Drill Baby Drill!!! -- oops!

Over at The Oil Drum is a very interesting comment thread, started by Jeffrey Brown (aka westexas). The issue is the apparent peaking of three Deep Water GOM (Gulf of Mexico) fields; Neptune, Chincontepec, and Thunder Horse. It would seem that none of them are living up to the hype now that they are in actual production. The rest of the thread has some very interesting comments ranging from whether or not it is meaningful information to details of the actual production rates. Rockman weighs in with some real-life input on the costs of repairing wells that are not producing as expected. Petrographer explains the geological issues that can impact the original production estimates.
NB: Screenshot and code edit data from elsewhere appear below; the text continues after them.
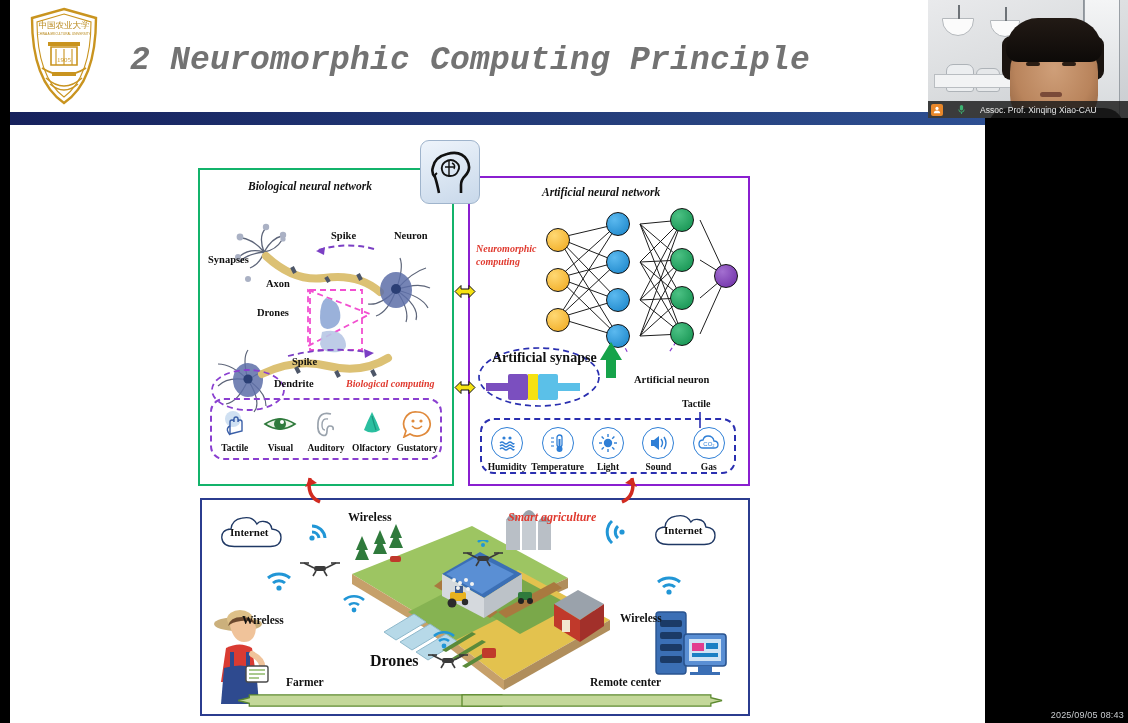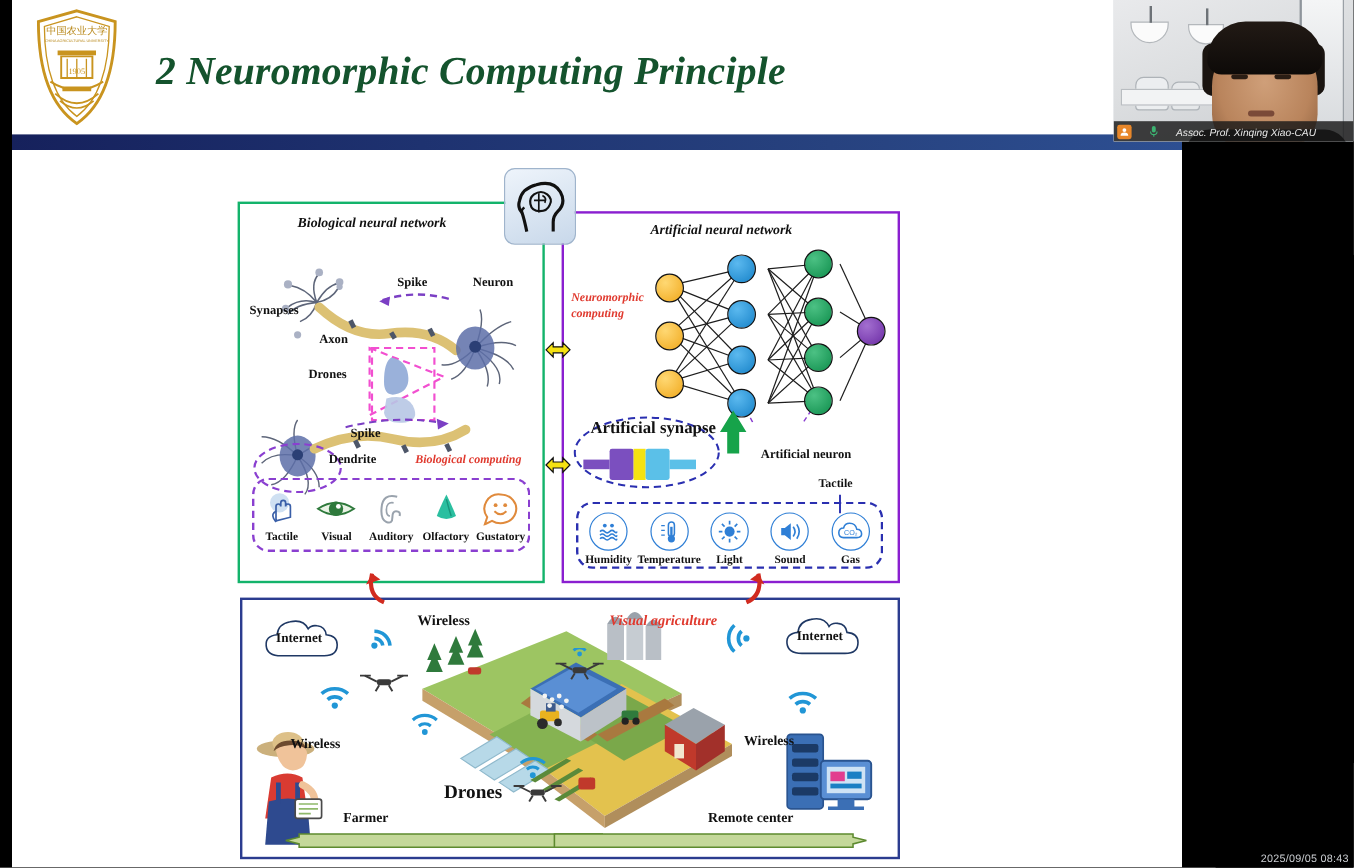--- a/index.html
+++ b/index.html
@@ -7,22 +7,22 @@
        font-family:"Liberation Serif",serif;}
 
   
   #slide{position:absolute;left:0;top:0;width:985px;height:723px;background:#fff;overflow:hidden;padding-left:28px;}
   #letterbox-right{position:absolute;left:985px;top:0;width:143px;height:723px;background:#000;}
   #letterbox-left{position:absolute;left:0;top:0;width:10px;height:723px;background:#000;}
 
   
   #header{position:absolute;left:10px;top:0;width:975px;height:112px;background:#fff;}
   #logo{position:absolute;left:18px;top:6px;width:72px;height:100px;}
-  #title{position:absolute;left:120px;top:42px;color:#14532d;font-size:33px;font-weight:bold;
-         font-style:italic;font-family:Liberation Serif, serif;letter-spacing:.2px;white-space:nowrap;}
+  #title{position:absolute;left:120px;top:42px;color:#737373;font-size:33px;font-weight:bold;
+         font-style:italic;font-family:Liberation Mono, monospace;letter-spacing:.2px;white-space:nowrap;}
   #headerbar{position:absolute;left:10px;top:112px;width:975px;height:13px;
              background:linear-gradient(90deg,#16215c 0%,#1e3270 35%,#27427f 70%,#2d4f92 100%);}
 
   
   #cam{position:absolute;left:928px;top:0;width:200px;height:118px;overflow:hidden;background:#cdd2d6;}
   #cam .wall{position:absolute;inset:0;background:linear-gradient(160deg,#e9eaec 0%,#dcdee0 45%,#c9ccd0 100%);}
   #cam .win1{position:absolute;right:8px;top:0;width:34px;height:118px;
              background:linear-gradient(180deg,#f4f5f6,#d6d9dc);border-left:1px solid #9aa0a6;border-right:1px solid #9aa0a6;}
   #cam .win2{position:absolute;right:42px;top:0;width:3px;height:118px;background:#8d939a;}
   #cam .lamp{position:absolute;background:#fbfbfb;border:1px solid #b4b8bc;border-radius:0 0 22px 22px;}
@@ -34,21 +34,21 @@
              background:radial-gradient(ellipse at 50% 42%,#cf9f79 0%,#b9845c 62%,#8c5f3e 100%);}
   #cam .hair{position:absolute;left:78px;top:18px;width:96px;height:44px;border-radius:48px 48px 18px 18px;
              background:linear-gradient(180deg,#221a15,#0d0a08);}
   #cam .hairL{position:absolute;left:74px;top:36px;width:18px;height:44px;border-radius:12px;background:#1a1410;}
   #cam .hairR{position:absolute;left:158px;top:36px;width:18px;height:44px;border-radius:12px;background:#1a1410;}
   #cam .eyeL,#cam .eyeR{position:absolute;width:14px;height:4px;border-radius:3px;background:#2a1d14;top:62px;}
   #cam .eyeL{left:98px;} #cam .eyeR{left:134px;}
   #cam .mouth{position:absolute;left:112px;top:92px;width:22px;height:5px;border-radius:4px;background:#7a4a38;}
   #cam .shoulder{position:absolute;left:60px;top:108px;width:136px;height:20px;border-radius:30px 30px 0 0;background:#121212;}
   #camlabel{position:absolute;left:0;bottom:0;width:200px;height:17px;background:rgba(25,25,25,.82);
-            display:flex;align-items:center;gap:13px;padding-left:3px;box-sizing:border-box;font-style:italic;}
+            display:flex;align-items:center;gap:13px;padding-left:3px;box-sizing:border-box;}
   #camlabel .ic{width:12px;height:12px;background:#e8872a;border-radius:2px;display:flex;align-items:center;justify-content:center;}
   #camlabel .ic svg{width:8px;height:8px;}
   #camlabel .mic{width:11px;height:12px;display:flex;align-items:center;justify-content:center;}
   #camlabel .nm{color:#e9e9e9;font-size:8.5px;font-family:"Liberation Sans",sans-serif;white-space:nowrap;}
 
   
   #stamp{position:absolute;right:4px;bottom:3px;color:#c9ccd0;font-size:9px;
          font-family:"Liberation Sans",sans-serif;letter-spacing:.2px;}
 
   
@@ -620,21 +620,21 @@
         </g>
         <rect x="30" y="26" width="42" height="32" rx="3" fill="#5a8fd4" stroke="#2a5490" stroke-width="1.6"></rect>
         <rect x="35" y="31" width="32" height="22" fill="#cfe3f5"></rect>
         <rect x="38" y="35" width="12" height="8" fill="#e23d8f"></rect>
         <rect x="52" y="35" width="12" height="6" fill="#1b7fc4"></rect>
         <rect x="38" y="45" width="26" height="4" fill="#1b7fc4"></rect>
         <path d="M44 58 h14 v6 h8 v3 H36 v-3 h8 z" fill="#3b6fb5"></path>
       </svg>
 
       <div class="lbl" style="left:146px;top:10px;font-size:12px;">Wireless</div>
-      <div class="cap" style="left:306px;top:10px;font-size:12px;color:#e03a2f;">Visual agriculture</div>
+      <div class="cap" style="left:306px;top:10px;font-size:12px;color:#e03a2f;">Smart agriculture</div>
       <div class="lbl" style="left:40px;top:114px;font-size:11.5px;">Wireless</div>
       <div class="lbl" style="left:418px;top:112px;font-size:11.5px;">Wireless</div>
       <div class="lbl" style="left:168px;top:152px;font-size:16px;">Drones</div>
       <div class="lbl" style="left:84px;top:176px;font-size:11.5px;">Farmer</div>
       <div class="lbl" style="left:388px;top:176px;font-size:11.5px;">Remote center</div>
 
       <svg class="garrow" style="left:24px;top:194px;width:288px;" viewBox="0 0 288 14">
         <path d="M14 1 H286 V13 H14 V10 L2 7 L14 4 Z" fill="#c4d89a" stroke="#5d8a2f" stroke-width="1.4"></path>
       </svg>
       <svg class="garrow" style="left:248px;top:194px;width:284px;" viewBox="0 0 284 14">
The point of putting this particular thread in front of you is to remind the reader that oil company hype about new, large fields is just that: hype. As Petrographer notes, there is a lot to consider in terms of what can be produced at a given location, yet even the best production estimates can be overrun by natural events that are unseen by the site developers (Rockman's point). The Deep Water fields, whether in the GOM or the Atlantic, are going to be costly to produce for those reasons. This is something conveniently left out of the mantra to Drill, Baby, Drill! (DBD!).

The Inconvenient Truth for the DBD! crowd is the fact that reserves themselves do not tell the whole story. When you only trumpet the number of barrels believed to be in place, without acknowledging the challenges to produce those barrels along with the related timeline, the listener is lulled into a false sense of security. It is the flow rate, the number of barrels per day, that matters. The context of that production, in terms of overall national production vs consumption, matters as well, but few want to hear it. Keep this in mind when you hear the next breathless announcement that XYZ Oil Company has found YYY millions (or billions) barrels of oil. It sounds good, but it is no panacea and there are no guarantees that what is estimated as doable is what will be produced. Keep your bike and walking shoes handy, you will need them.

1 comment:

The North Coast said...

The new fields sound good until you consider how relatively small they are, and, most of all, how expensive it will be to drill.

Chevron's discovery is about 85B barrels, which sounds massive to the uninformed and it is certainly impressive compared to the tiny 3B barrel finds of the coast of Brazil and other places. But 85B barrels would last this country 11 years at the most IF it can all be recovered, which is doubtful.

Most of all, the cost of drilling is about $120 a barrel, which is an optimistic estimate. That assumes all the oil is recovered and that nothing goes wrong with the drill. That's pretty optimistic. And it will take another 5 years to get this field into full production, at least.

If this is what's left to us, then $200/barrel oil isn't far away.